Fig. 4.

TD FL multiplexing enables the separation of three red shifted fluorescent proteins (RFPs) from mouse skin autofluorescence. Measurements of pelleted RFPs were made in vitro before and after placement under the skin of a sacrificed nude mouse. (a) tdTomato, dsRed, and mCherry have distinct, single exponential fluorescence decays with corresponding lifetimes of 3, 2.4, and 1.5 ns, respectively, while mouse skin AF (543-nm excitation) is best fit by a biexponential decay (lifetimes 0.27 and 2.1 ns). (b) CW intensity provides no identifying contrast between the tubes containing the three RFPs. (c) A single exponential fit of the fluorescence TPSF correctly reveals the lifetime of the FP expressed in each tube. (d) CW image cannot distinguish tubes containing the three RFPs placed under the skin of a nude mouse. (e) Lifetime map of the tubes under the mouse skin from a single exponential fit to each pixel.

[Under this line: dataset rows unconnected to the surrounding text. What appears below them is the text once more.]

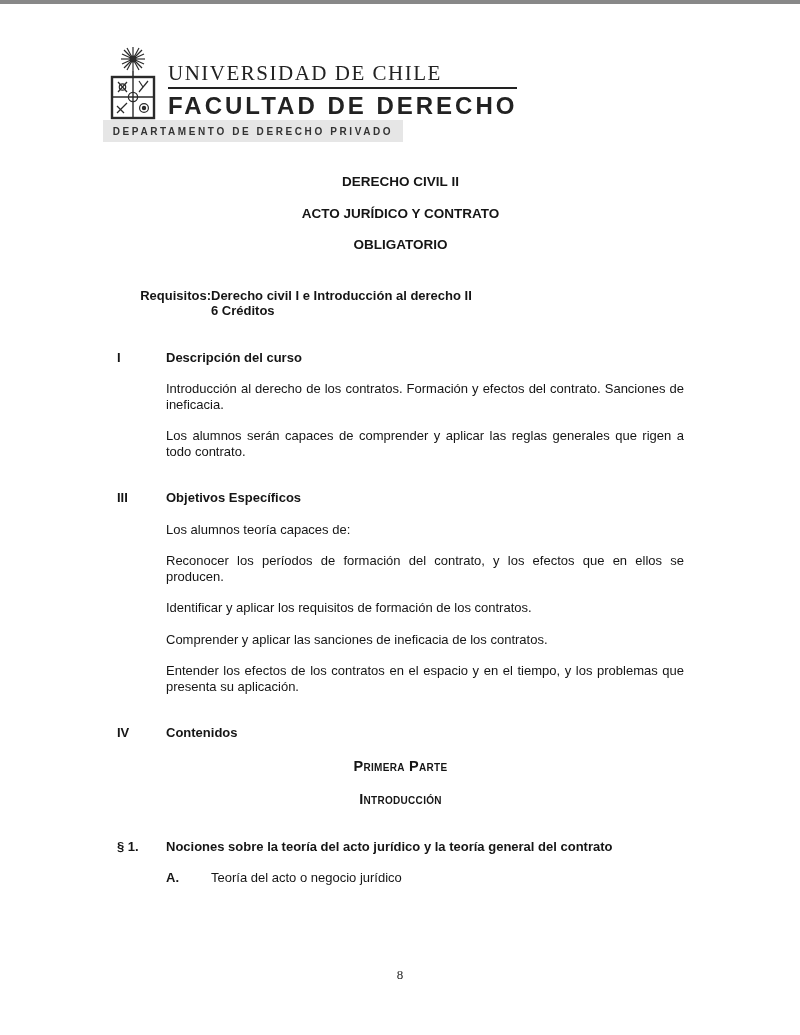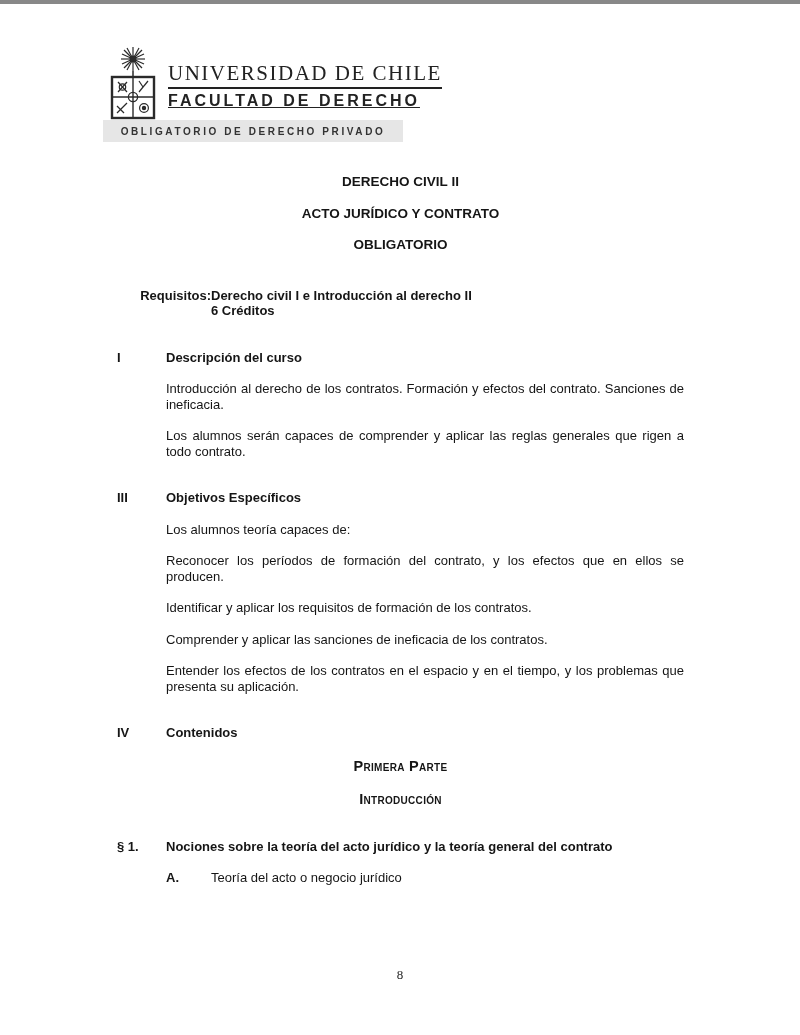--- a/index.html
+++ b/index.html
@@ -26,8 +26,8 @@
   }
   .fac-name {
     font-family:"Liberation Sans", sans-serif;
-    font-size:16px; font-weight:bold; letter-spacing:3px;
-    margin-top:3px; white-space:nowrap; color:#222;text-decoration:underline;
+    font-size:24px; font-weight:bold; letter-spacing:3px;
+    margin-top:3px; white-space:nowrap; color:#222;
   }
   .dept-banner {
     position:absolute; left:103px; top:116px;

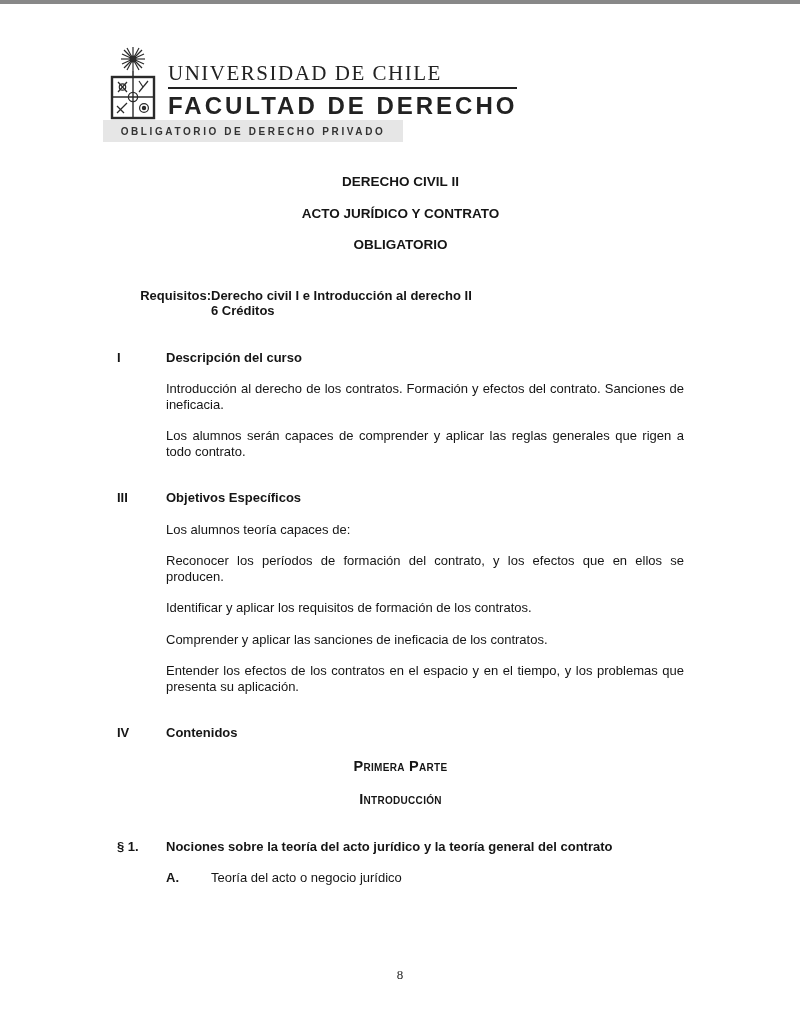--- a/index.html
+++ b/index.html
@@ -111,7 +111,7 @@
       <div class="uni-name">UNIVERSIDAD DE CHILE</div>
       <div class="fac-name">FACULTAD DE DERECHO</div>
     </div>
-    <div class="dept-banner" style="background: rgb(230, 230, 230);">OBLIGATORIO DE DERECHO PRIVADO</div>
+    <div class="dept-banner" style="background: rgb(230, 230, 230);">DEPARTAMENTO DE DERECHO PRIVADO</div>
   </div>
 
   <div class="main">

The effect of tissue AF leads to incorrect lifetimes for the tubes. (f) The contribution of each source of fluorescence can be determined by performing a multiexponential fit of the total fluorescence TPSF with four basis functions: one corresponding to the biexponential decay of the skin AF, and three single exponential decays corresponding the known FL of each RFP. For visualization, the resulting FL amplitudes: $a_3$, $a_{2.4}$, and $a_{1.5}$ are shown in red, green, and blue, respectively, of a single RGB image. Here, the FL amplitude corresponding to each FP correctly highlights and identifies the contents of each tube. The tissue AF amplitude $a_{\mathrm{AF}}$ distribution is shown in grayscale.